< See All Articles In Urticaria

The Pressure of Being ‘Skintimate’ in the Bedroom

From manhood to marriage, one man shares his roller coaster experience with urticaria and intimacy.


Luke is a Skin to Live In writer living with Urticaria for over ten years. He’s active in the Urticaria community online and has many powerful stories to tell. He is also married and currently lives in Canada with his wife and child.

Ah yes, the birds and the bees. The conversation that some people living with urticaria avoid talking about at any cost. Don’t get me wrong, I can also be one of those people. But in this case, I wanted to share my experiences with you - the good, the bad and the not so pleasant - to let you know that you aren’t alone when it comes to sex and urticaria.

I understand that I am one of the fortunate ones. I have a wife whom I love very much, and she understands that sex and intimacy can be tough when living with this skin condition. I realize that there are others out there who aren’t this fortunate. It can be tough for some to be intimate, or to even find a date. Having said that, take my experiences as you may. You may or may not be able to relate to me, but I hope we can all agree that hopefully my wife isn’t mad at me for writing this!

Everyone remembers their first

I remember trying to be intimate with my first girlfriend, but she wanted to wait. Trust me, I wasn’t in a rush to have sex either. It’s just that with urticaria, you only have a few windows of opportunity. The problem was that either I was nervous and it caused a breakout – or she wasn’t into it, but I was ready to go. We were never in the same place at the same time, and she ended up breaking up with me, mostly due to a lack of intimacy. Not the best start!

It’s not you, it’s me!

Do you know the old saying, “When you look good, you feel good?” Well, it also works the other way around. When you look bad, you feel bad. When dealing with my skin condition as a young man, I often felt bad. I struggled with confidence growing up, and even as an adult, I had an abundance of insecurities with my body. Ironically, I was also a model. Everyone assumed that I did not have any problem with the ladies.  When all of my friends were having sex and then sharing those stories with me, I would remain quiet and embarrassed because I had yet to experience any of it.

I was very much ashamed of my skin. What would someone think if we were about to have sex and then saw my hives? Who in their right mind would be attracted to that?! How could anyone be turned on when I was repulsed by my own body? I was not capable of handling these thoughts.

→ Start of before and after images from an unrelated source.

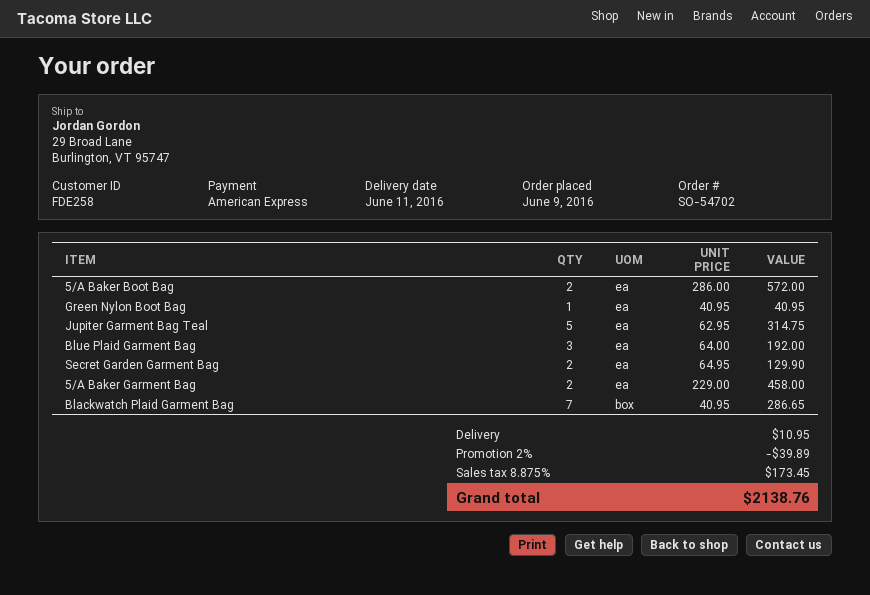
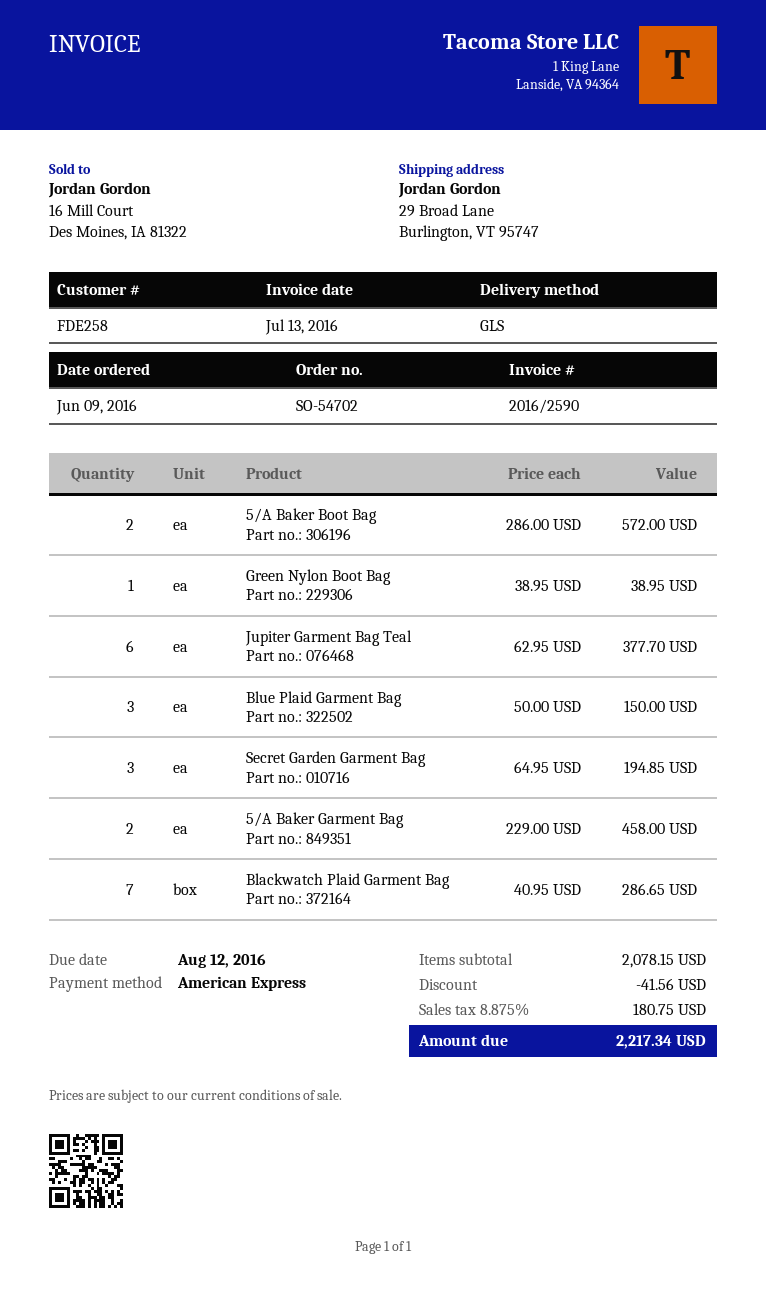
Green Nylon Boot Bag: 1 x 40.95 = 40.95 -> 1 x 38.95 = 38.95
Jupiter Garment Bag Teal: 5 x 62.95 = 314.75 -> 6 x 62.95 = 377.70
Blue Plaid Garment Bag: 3 x 64.00 = 192.00 -> 3 x 50.00 = 150.00
Secret Garden Garment Bag: 2 x 64.95 = 129.90 -> 3 x 64.95 = 194.85
discount: 39.89 -> 41.56
shipping: 10.95 -> none
tax: 8.875% = 173.45 -> 8.875% = 180.75
total: 2138.76 -> 2217.34

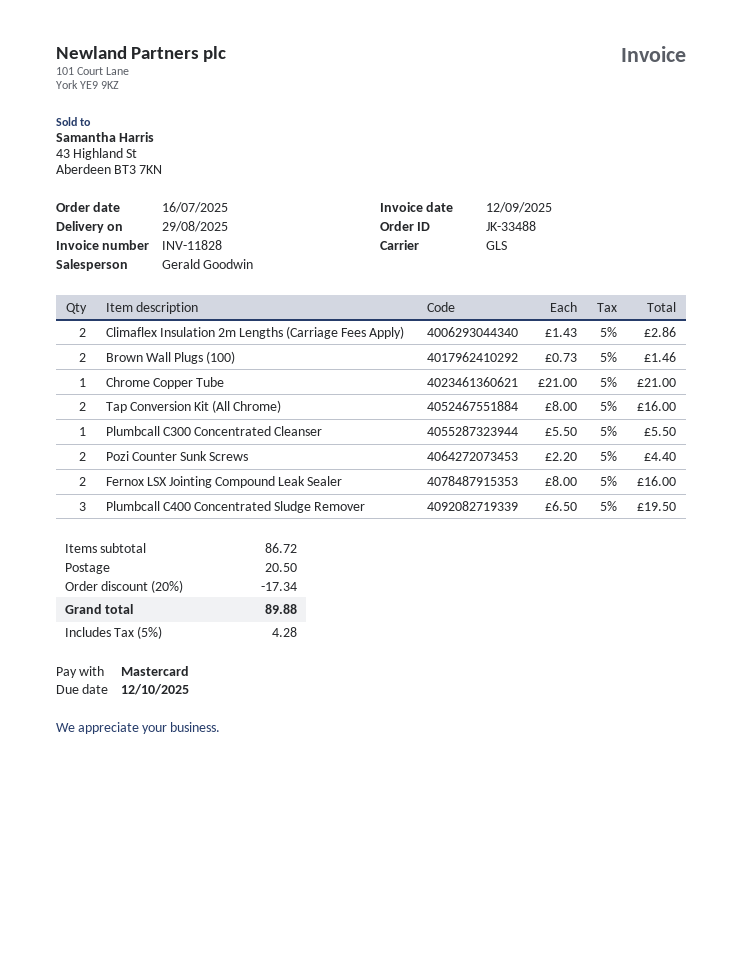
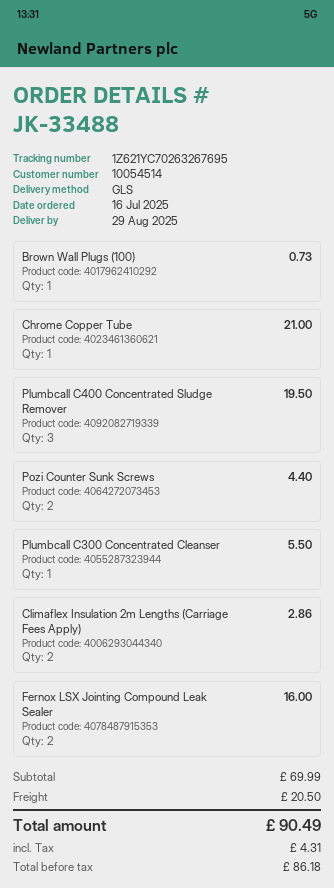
Brown Wall Plugs (100): 2 for 1.46 -> 1 for 0.73
Tap Conversion Kit (All Chrome): 2 for 16.00 -> none
subtotal: 86.72 -> 69.99
discount: 20% = 17.34 -> none
tax: 4.28 -> 4.31
total: 89.88 -> 90.49

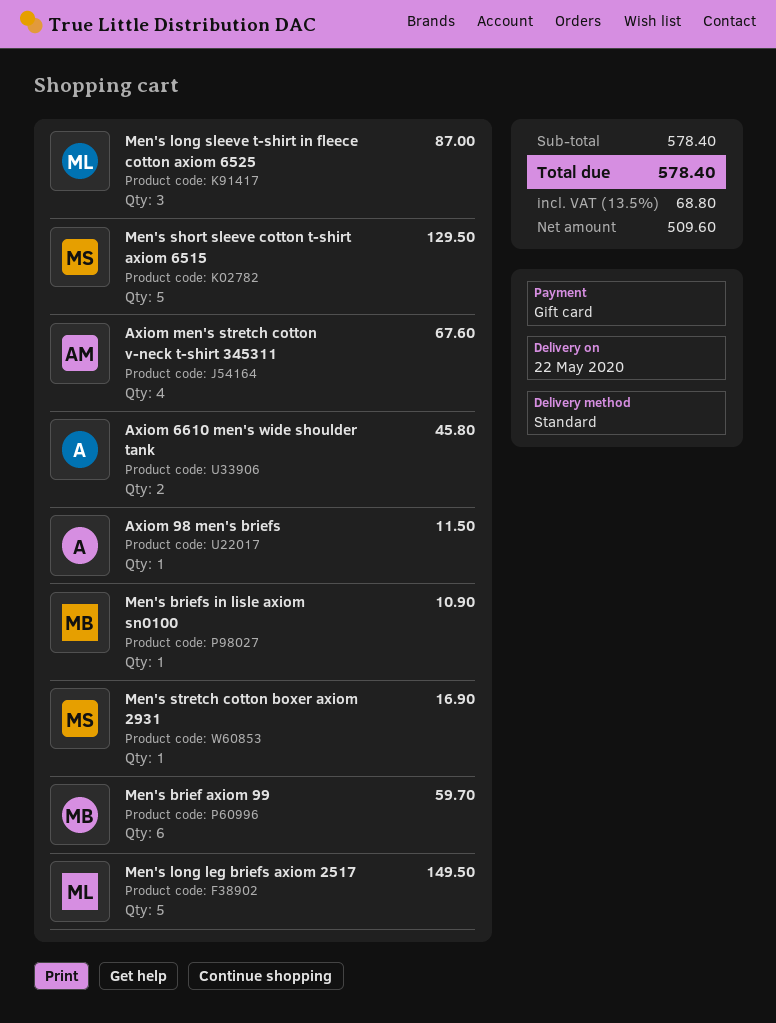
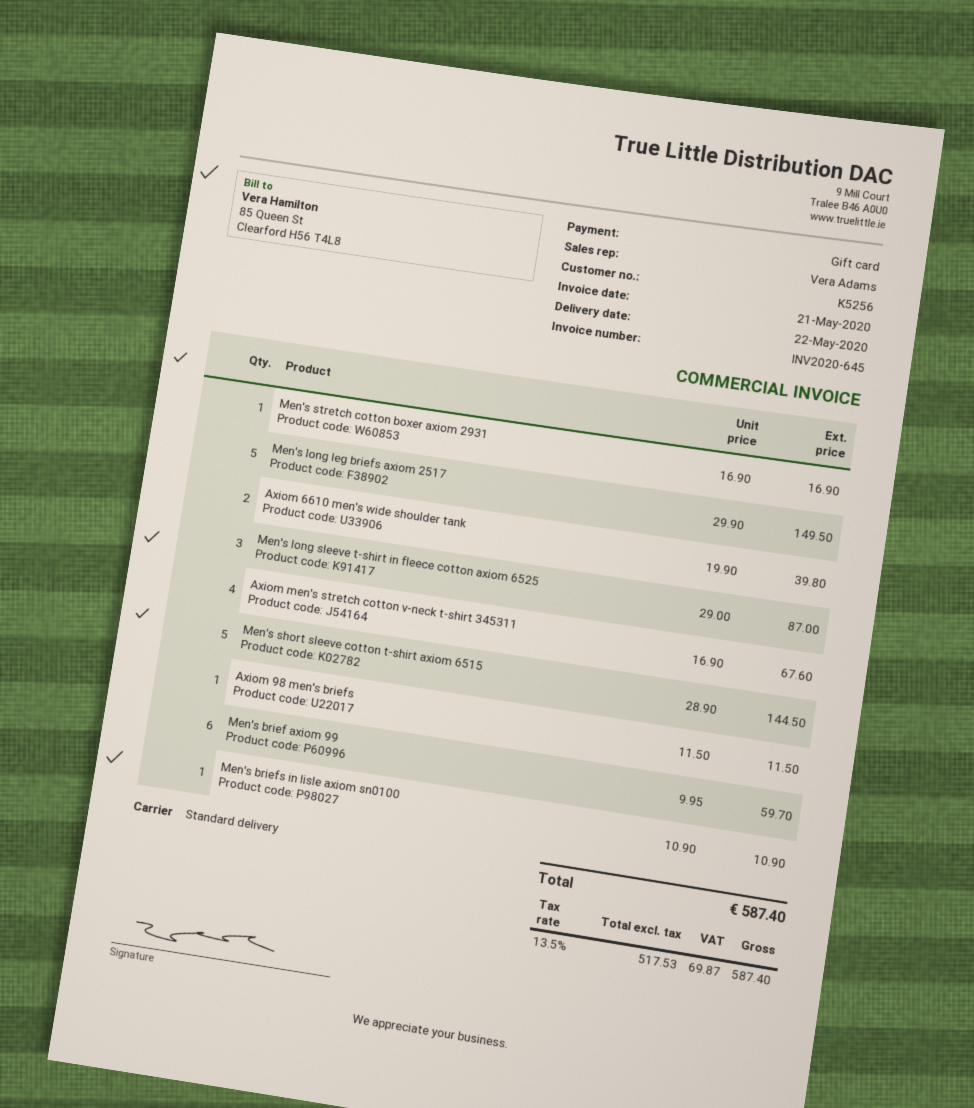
Men's short sleeve cotton t-shirt axiom 6515: 5 for 129.50 -> 5 for 144.50
Axiom 6610 men's wide shoulder tank: 2 for 45.80 -> 2 for 39.80
net: 509.60 -> 517.53
tax: 13.5% = 68.80 -> 13.5% = 69.87
total: 578.40 -> 587.40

I used to tell myself that intimacy was just not for me.

Swing and a miss

There was one situation I will never forget. I was in the middle of a breakout, and although it wasn’t that bad, it was enough for me to not want to take off my clothes. The girl I was with at the time was trying to “get things moving,” while I was content with only kissing. We were both in our mid-20’s and she was becoming frustrated with my reluctance. I remember her asking, “I’m embarrassed to ask, but do I not turn you on?” I didn’t know what to say, so I ignored her question. Long story short, that relationship did not last much longer (as in, it ended that night).

My big secret

As I grew older, and developed stronger relationships, I was finally able to be intimate with someone, although I wasn’t ready to tell her about my condition. The first time I had someone in my bed, she noticed there were blood stains on the bed sheets, to which I made the excuse that they were from scrapes on my legs from playing sports.  She noticed scars and cuts on my body, and I explained they were caused by my cat. In reality, the blood was from my excessive scratching throughout the night, but I couldn’t tell her that. I was still living in a world where I thought I had to keep my skin a secret.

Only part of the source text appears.